_TASK TO COMPLETE_
Take each line of the listing that has the string "Light" and report it.

_INPUT DATA_
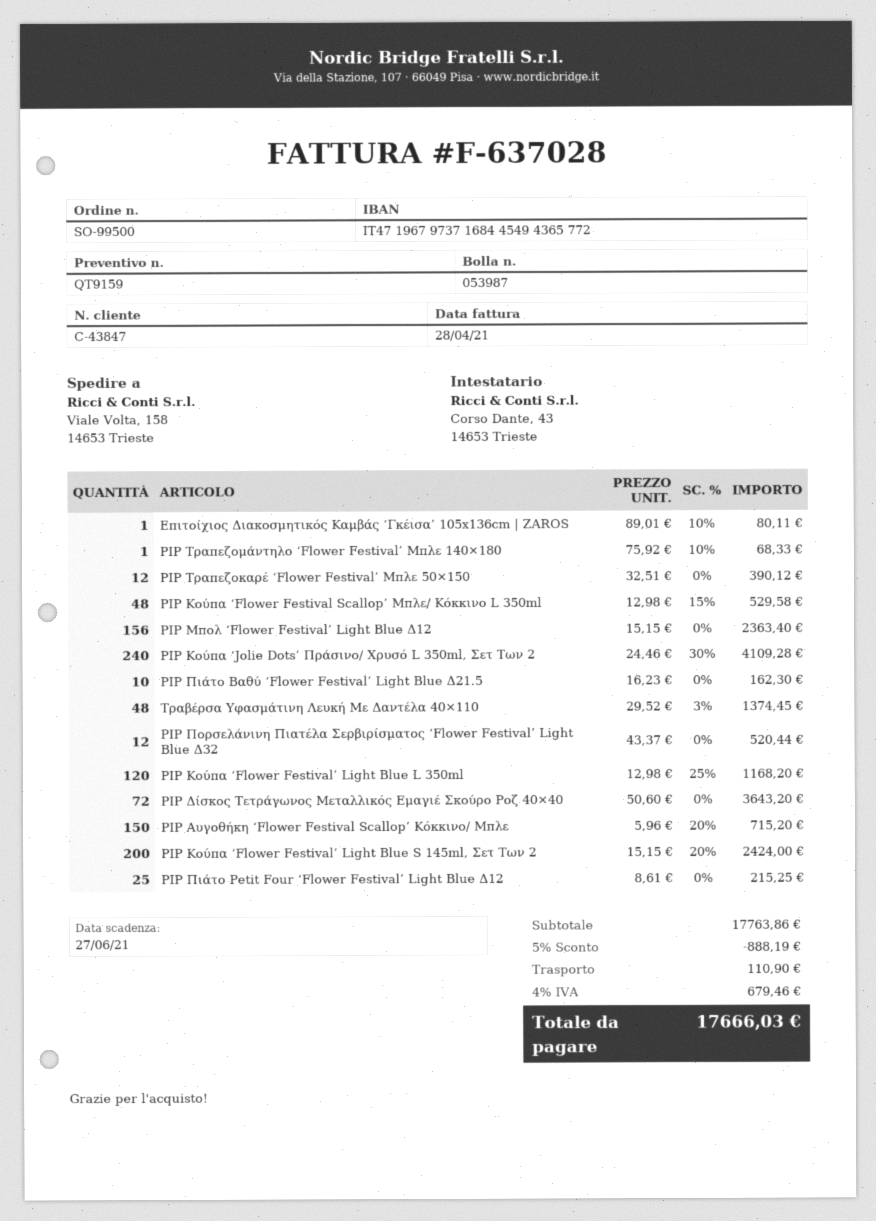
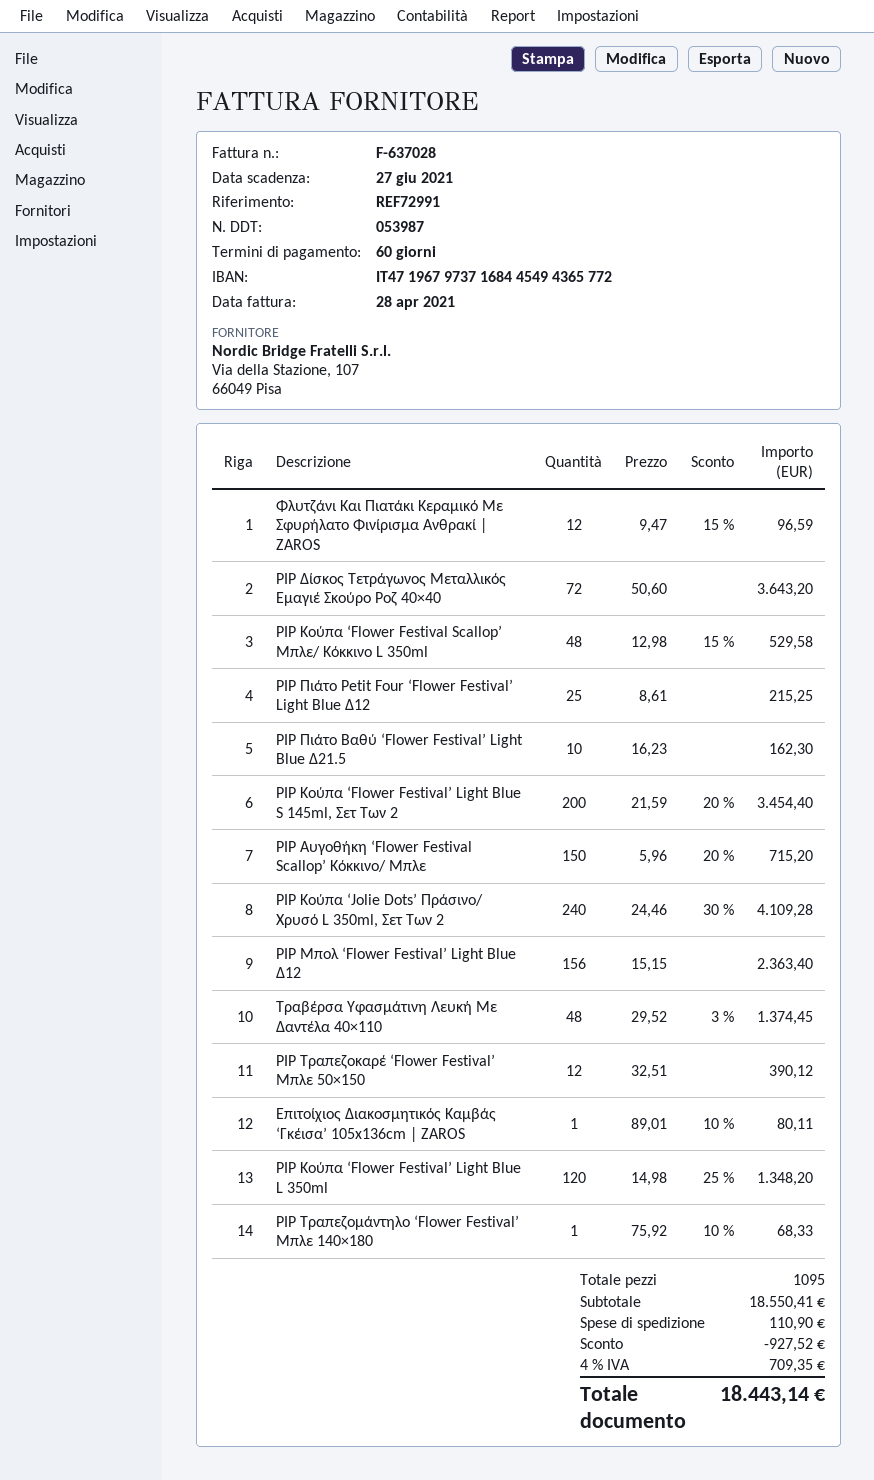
PIP Πορσελάνινη Πιατέλα Σερβιρίσματος ‘Flower Festival’ Light Blue Δ32: 12 x 43.37 = 520.44 -> none
PIP Κούπα ‘Flower Festival’ Light Blue L 350ml: 120 x 12.98 - 25% = 1168.20 -> 120 x 14.98 - 25% = 1348.20
PIP Κούπα ‘Flower Festival’ Light Blue S 145ml, Σετ Των 2: 200 x 15.15 - 20% = 2424.00 -> 200 x 21.59 - 20% = 3454.40
Φλυτζάνι Και Πιατάκι Κεραμικό Με Σφυρήλατο Φινίρισμα Ανθρακί | ZAROS: none -> 12 x 9.47 - 15% = 96.59
subtotal: 17763.86 -> 18550.41
discount: 888.19 -> 927.52
tax: 4% = 679.46 -> 4% = 709.35
total: 17666.03 -> 18443.14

_RESULT FOR THIS TASK_
PIP Πορσελάνινη Πιατέλα Σερβιρίσματος ‘Flower Festival’ Light Blue Δ32: 12 x 43.37 = 520.44 -> none
PIP Κούπα ‘Flower Festival’ Light Blue L 350ml: 120 x 12.98 - 25% = 1168.20 -> 120 x 14.98 - 25% = 1348.20
PIP Κούπα ‘Flower Festival’ Light Blue S 145ml, Σετ Των 2: 200 x 15.15 - 20% = 2424.00 -> 200 x 21.59 - 20% = 3454.40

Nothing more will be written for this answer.